[Work required]: Could you print each of the records below exactly?

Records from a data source
☆ ☆ ☆ ☆

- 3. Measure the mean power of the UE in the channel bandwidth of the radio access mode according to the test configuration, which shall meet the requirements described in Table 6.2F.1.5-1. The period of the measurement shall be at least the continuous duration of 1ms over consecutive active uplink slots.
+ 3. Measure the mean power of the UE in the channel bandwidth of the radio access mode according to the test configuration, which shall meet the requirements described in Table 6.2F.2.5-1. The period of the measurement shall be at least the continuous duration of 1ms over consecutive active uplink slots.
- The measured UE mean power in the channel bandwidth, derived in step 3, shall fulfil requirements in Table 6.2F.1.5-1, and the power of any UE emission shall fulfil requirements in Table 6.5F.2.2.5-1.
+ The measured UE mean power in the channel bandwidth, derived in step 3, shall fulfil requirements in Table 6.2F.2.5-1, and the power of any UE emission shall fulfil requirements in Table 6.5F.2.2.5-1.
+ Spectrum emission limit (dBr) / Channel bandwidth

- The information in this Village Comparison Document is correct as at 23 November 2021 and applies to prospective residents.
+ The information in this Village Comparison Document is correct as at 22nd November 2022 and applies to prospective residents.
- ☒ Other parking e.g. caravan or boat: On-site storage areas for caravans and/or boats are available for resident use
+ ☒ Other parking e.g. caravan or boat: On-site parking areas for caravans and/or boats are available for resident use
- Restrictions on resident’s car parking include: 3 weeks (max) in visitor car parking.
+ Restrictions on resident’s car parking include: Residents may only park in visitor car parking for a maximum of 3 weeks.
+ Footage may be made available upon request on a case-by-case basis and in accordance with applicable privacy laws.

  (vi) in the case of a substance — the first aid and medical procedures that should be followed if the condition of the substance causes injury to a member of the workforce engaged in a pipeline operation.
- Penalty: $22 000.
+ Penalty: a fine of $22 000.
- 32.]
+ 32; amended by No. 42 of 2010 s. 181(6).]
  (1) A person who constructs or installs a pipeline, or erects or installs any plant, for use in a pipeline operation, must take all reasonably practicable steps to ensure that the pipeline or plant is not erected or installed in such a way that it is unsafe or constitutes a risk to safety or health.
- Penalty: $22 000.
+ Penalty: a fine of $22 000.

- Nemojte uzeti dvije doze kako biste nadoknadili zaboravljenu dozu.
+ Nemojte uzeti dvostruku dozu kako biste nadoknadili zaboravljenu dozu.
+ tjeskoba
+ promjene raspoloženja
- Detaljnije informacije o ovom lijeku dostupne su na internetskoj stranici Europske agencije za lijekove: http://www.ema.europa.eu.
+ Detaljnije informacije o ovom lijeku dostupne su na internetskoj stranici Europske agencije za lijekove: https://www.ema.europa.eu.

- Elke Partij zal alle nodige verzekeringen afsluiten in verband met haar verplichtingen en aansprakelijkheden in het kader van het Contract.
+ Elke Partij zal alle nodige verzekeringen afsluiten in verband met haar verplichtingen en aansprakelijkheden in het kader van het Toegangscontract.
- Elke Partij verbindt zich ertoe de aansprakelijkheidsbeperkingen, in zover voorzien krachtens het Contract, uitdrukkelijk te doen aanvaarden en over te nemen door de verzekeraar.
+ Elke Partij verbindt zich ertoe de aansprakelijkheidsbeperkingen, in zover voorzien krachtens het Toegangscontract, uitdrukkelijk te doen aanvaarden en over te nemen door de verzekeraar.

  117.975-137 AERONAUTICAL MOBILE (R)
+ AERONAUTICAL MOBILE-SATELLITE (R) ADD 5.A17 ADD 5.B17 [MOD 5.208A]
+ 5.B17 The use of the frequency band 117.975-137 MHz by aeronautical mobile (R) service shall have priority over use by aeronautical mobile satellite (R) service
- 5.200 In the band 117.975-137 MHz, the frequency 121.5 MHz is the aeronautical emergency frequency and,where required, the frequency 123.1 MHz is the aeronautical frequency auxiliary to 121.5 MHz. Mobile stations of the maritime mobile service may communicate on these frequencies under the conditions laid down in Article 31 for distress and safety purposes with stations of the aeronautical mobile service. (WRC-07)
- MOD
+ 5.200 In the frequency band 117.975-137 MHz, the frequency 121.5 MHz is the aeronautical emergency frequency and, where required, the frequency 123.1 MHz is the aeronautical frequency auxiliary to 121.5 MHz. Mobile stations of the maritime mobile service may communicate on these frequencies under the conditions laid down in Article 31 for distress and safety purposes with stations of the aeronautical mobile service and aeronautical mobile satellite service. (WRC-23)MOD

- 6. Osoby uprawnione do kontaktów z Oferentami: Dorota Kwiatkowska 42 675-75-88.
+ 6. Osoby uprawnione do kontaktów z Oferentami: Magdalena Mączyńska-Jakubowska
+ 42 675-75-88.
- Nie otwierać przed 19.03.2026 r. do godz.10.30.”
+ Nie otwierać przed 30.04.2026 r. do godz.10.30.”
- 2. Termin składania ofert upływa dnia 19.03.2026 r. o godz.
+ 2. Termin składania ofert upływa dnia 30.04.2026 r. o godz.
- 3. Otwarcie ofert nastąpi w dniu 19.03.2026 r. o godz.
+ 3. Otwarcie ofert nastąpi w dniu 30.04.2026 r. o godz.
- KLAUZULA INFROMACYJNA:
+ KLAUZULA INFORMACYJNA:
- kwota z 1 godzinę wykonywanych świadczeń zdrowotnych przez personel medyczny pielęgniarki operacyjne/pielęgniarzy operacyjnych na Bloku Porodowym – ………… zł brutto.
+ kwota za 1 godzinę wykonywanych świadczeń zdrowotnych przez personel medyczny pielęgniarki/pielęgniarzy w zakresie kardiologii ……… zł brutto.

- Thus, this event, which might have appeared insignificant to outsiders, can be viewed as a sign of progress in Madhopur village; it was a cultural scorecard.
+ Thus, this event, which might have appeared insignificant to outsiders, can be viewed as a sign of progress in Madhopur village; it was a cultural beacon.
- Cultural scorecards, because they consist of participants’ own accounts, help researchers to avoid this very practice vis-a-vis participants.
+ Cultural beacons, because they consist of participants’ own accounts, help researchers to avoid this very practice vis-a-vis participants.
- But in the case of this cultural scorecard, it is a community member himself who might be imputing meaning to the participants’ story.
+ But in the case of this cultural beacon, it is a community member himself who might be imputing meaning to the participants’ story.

☆ ☆ ☆ ☆

[Written response]:
- 3. Measure the mean power of the UE in the channel bandwidth of the radio access mode according to the test configuration, which shall meet the requirements described in Table 6.2F.1.5-1. The period of the measurement shall be at least the continuous duration of 1ms over consecutive active uplink slots.
+ 3. Measure the mean power of the UE in the channel bandwidth of the radio access mode according to the test configuration, which shall meet the requirements described in Table 6.2F.2.5-1. The period of the measurement shall be at least the continuous duration of 1ms over consecutive active uplink slots.
- The measured UE mean power in the channel bandwidth, derived in step 3, shall fulfil requirements in Table 6.2F.1.5-1, and the power of any UE emission shall fulfil requirements in Table 6.5F.2.2.5-1.
+ The measured UE mean power in the channel bandwidth, derived in step 3, shall fulfil requirements in Table 6.2F.2.5-1, and the power of any UE emission shall fulfil requirements in Table 6.5F.2.2.5-1.
+ Spectrum emission limit (dBr) / Channel bandwidth

- The information in this Village Comparison Document is correct as at 23 November 2021 and applies to prospective residents.
+ The information in this Village Comparison Document is correct as at 22nd November 2022 and applies to prospective residents.
- ☒ Other parking e.g. caravan or boat: On-site storage areas for caravans and/or boats are available for resident use
+ ☒ Other parking e.g. caravan or boat: On-site parking areas for caravans and/or boats are available for resident use
- Restrictions on resident’s car parking include: 3 weeks (max) in visitor car parking.
+ Restrictions on resident’s car parking include: Residents may only park in visitor car parking for a maximum of 3 weeks.
+ Footage may be made available upon request on a case-by-case basis and in accordance with applicable privacy laws.

  (vi) in the case of a substance — the first aid and medical procedures that should be followed if the condition of the substance causes injury to a member of the workforce engaged in a pipeline operation.
- Penalty: $22 000.
+ Penalty: a fine of $22 000.
- 32.]
+ 32; amended by No. 42 of 2010 s. 181(6).]
  (1) A person who constructs or installs a pipeline, or erects or installs any plant, for use in a pipeline operation, must take all reasonably practicable steps to ensure that the pipeline or plant is not erected or installed in such a way that it is unsafe or constitutes a risk to safety or health.
- Penalty: $22 000.
+ Penalty: a fine of $22 000.

- Nemojte uzeti dvije doze kako biste nadoknadili zaboravljenu dozu.
+ Nemojte uzeti dvostruku dozu kako biste nadoknadili zaboravljenu dozu.
+ tjeskoba
+ promjene raspoloženja
- Detaljnije informacije o ovom lijeku dostupne su na internetskoj stranici Europske agencije za lijekove: http://www.ema.europa.eu.
+ Detaljnije informacije o ovom lijeku dostupne su na internetskoj stranici Europske agencije za lijekove: https://www.ema.europa.eu.

- Elke Partij zal alle nodige verzekeringen afsluiten in verband met haar verplichtingen en aansprakelijkheden in het kader van het Contract.
+ Elke Partij zal alle nodige verzekeringen afsluiten in verband met haar verplichtingen en aansprakelijkheden in het kader van het Toegangscontract.
- Elke Partij verbindt zich ertoe de aansprakelijkheidsbeperkingen, in zover voorzien krachtens het Contract, uitdrukkelijk te doen aanvaarden en over te nemen door de verzekeraar.
+ Elke Partij verbindt zich ertoe de aansprakelijkheidsbeperkingen, in zover voorzien krachtens het Toegangscontract, uitdrukkelijk te doen aanvaarden en over te nemen door de verzekeraar.

  117.975-137 AERONAUTICAL MOBILE (R)
+ AERONAUTICAL MOBILE-SATELLITE (R) ADD 5.A17 ADD 5.B17 [MOD 5.208A]
+ 5.B17 The use of the frequency band 117.975-137 MHz by aeronautical mobile (R) service shall have priority over use by aeronautical mobile satellite (R) service
- 5.200 In the band 117.975-137 MHz, the frequency 121.5 MHz is the aeronautical emergency frequency and,where required, the frequency 123.1 MHz is the aeronautical frequency auxiliary to 121.5 MHz. Mobile stations of the maritime mobile service may communicate on these frequencies under the conditions laid down in Article 31 for distress and safety purposes with stations of the aeronautical mobile service. (WRC-07)
- MOD
+ 5.200 In the frequency band 117.975-137 MHz, the frequency 121.5 MHz is the aeronautical emergency frequency and, where required, the frequency 123.1 MHz is the aeronautical frequency auxiliary to 121.5 MHz. Mobile stations of the maritime mobile service may communicate on these frequencies under the conditions laid down in Article 31 for distress and safety purposes with stations of the aeronautical mobile service and aeronautical mobile satellite service. (WRC-23)MOD

- 6. Osoby uprawnione do kontaktów z Oferentami: Dorota Kwiatkowska 42 675-75-88.
+ 6. Osoby uprawnione do kontaktów z Oferentami: Magdalena Mączyńska-Jakubowska
+ 42 675-75-88.
- Nie otwierać przed 19.03.2026 r. do godz.10.30.”
+ Nie otwierać przed 30.04.2026 r. do godz.10.30.”
- 2. Termin składania ofert upływa dnia 19.03.2026 r. o godz.
+ 2. Termin składania ofert upływa dnia 30.04.2026 r. o godz.
- 3. Otwarcie ofert nastąpi w dniu 19.03.2026 r. o godz.
+ 3. Otwarcie ofert nastąpi w dniu 30.04.2026 r. o godz.
- KLAUZULA INFROMACYJNA:
+ KLAUZULA INFORMACYJNA:
- kwota z 1 godzinę wykonywanych świadczeń zdrowotnych przez personel medyczny pielęgniarki operacyjne/pielęgniarzy operacyjnych na Bloku Porodowym – ………… zł brutto.
+ kwota za 1 godzinę wykonywanych świadczeń zdrowotnych przez personel medyczny pielęgniarki/pielęgniarzy w zakresie kardiologii ……… zł brutto.

- Thus, this event, which might have appeared insignificant to outsiders, can be viewed as a sign of progress in Madhopur village; it was a cultural scorecard.
+ Thus, this event, which might have appeared insignificant to outsiders, can be viewed as a sign of progress in Madhopur village; it was a cultural beacon.
- Cultural scorecards, because they consist of participants’ own accounts, help researchers to avoid this very practice vis-a-vis participants.
+ Cultural beacons, because they consist of participants’ own accounts, help researchers to avoid this very practice vis-a-vis participants.
- But in the case of this cultural scorecard, it is a community member himself who might be imputing meaning to the participants’ story.
+ But in the case of this cultural beacon, it is a community member himself who might be imputing meaning to the participants’ story.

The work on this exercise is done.